:: Problem statement ::
Could you please return each line of the data that has the word "криптовалюта"?

[Records for this task]

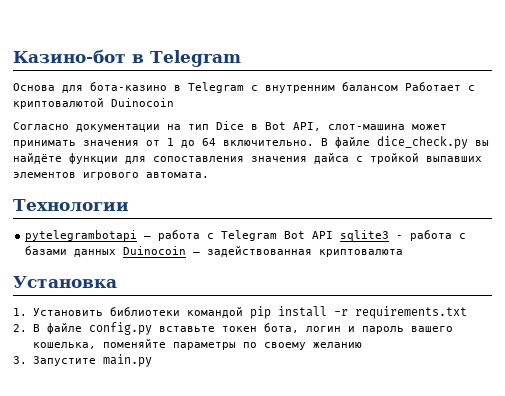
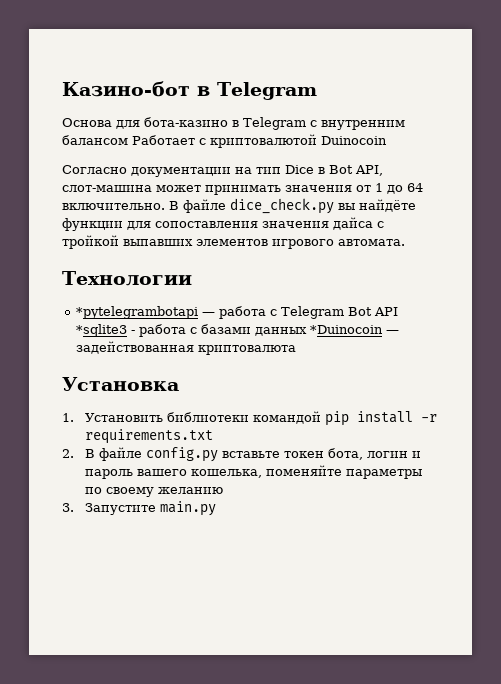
[25,230,138,241] pytelegrambotapi -> [76,306,199,319] *pytelegrambotapi
[340,230,390,241] sqlite3 -> [76,324,128,337] *sqlite3
[123,246,187,255] Duinocoin -> [310,325,384,334] *Duinocoin

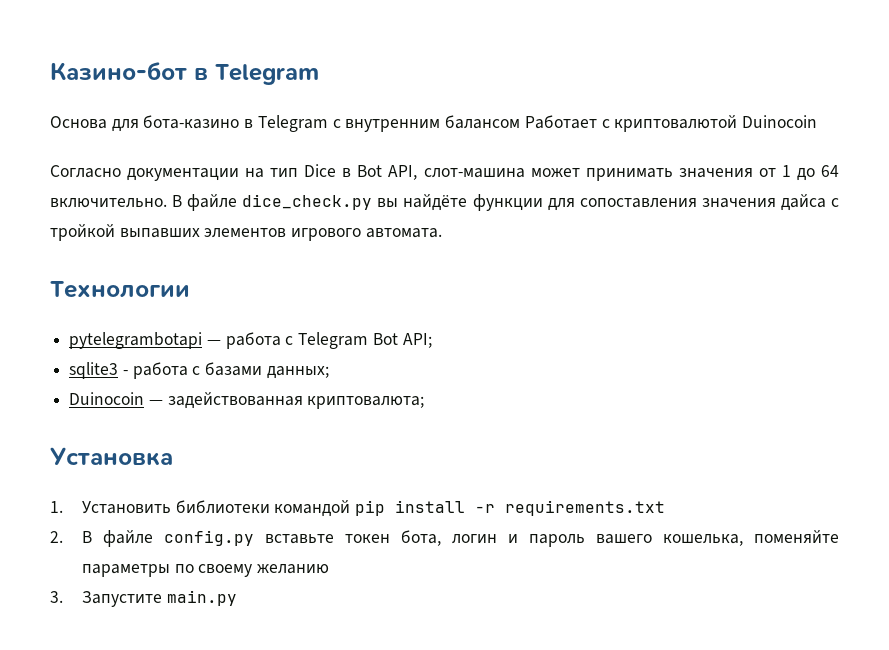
[76,306,199,319] *pytelegrambotapi -> [69,332,203,349] pytelegrambotapi
[374,307,399,316] [76,324,128,337] API *sqlite3 -> [402,333,432,348] [69,362,119,379] API; // sqlite3
[255,325,384,336] данных *Duinocoin -> [266,366,329,379] [69,392,145,405] данных; // Duinocoin
[198,345,297,355] криптовалюта -> [307,396,425,409] криптовалюта;

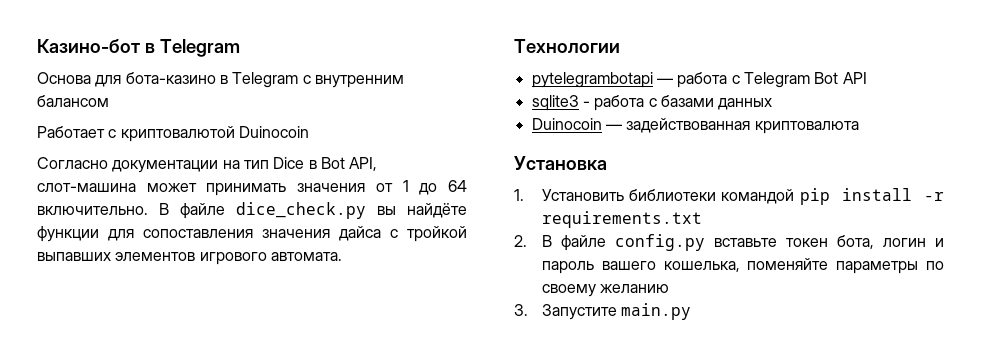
(521, 122) none -> (109, 101) //
[402,333,432,348] API; -> [842,72,867,84] API
[266,366,329,379] данных; -> [718,98,773,110] данных
[307,396,425,409] криптовалюта; -> [754,121,859,134] криптовалюта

[/Records for this task]

:: Exercise solution ::
[198,345,297,355] криптовалюта -> [307,396,425,409] криптовалюта;
[307,396,425,409] криптовалюта; -> [754,121,859,134] криптовалюта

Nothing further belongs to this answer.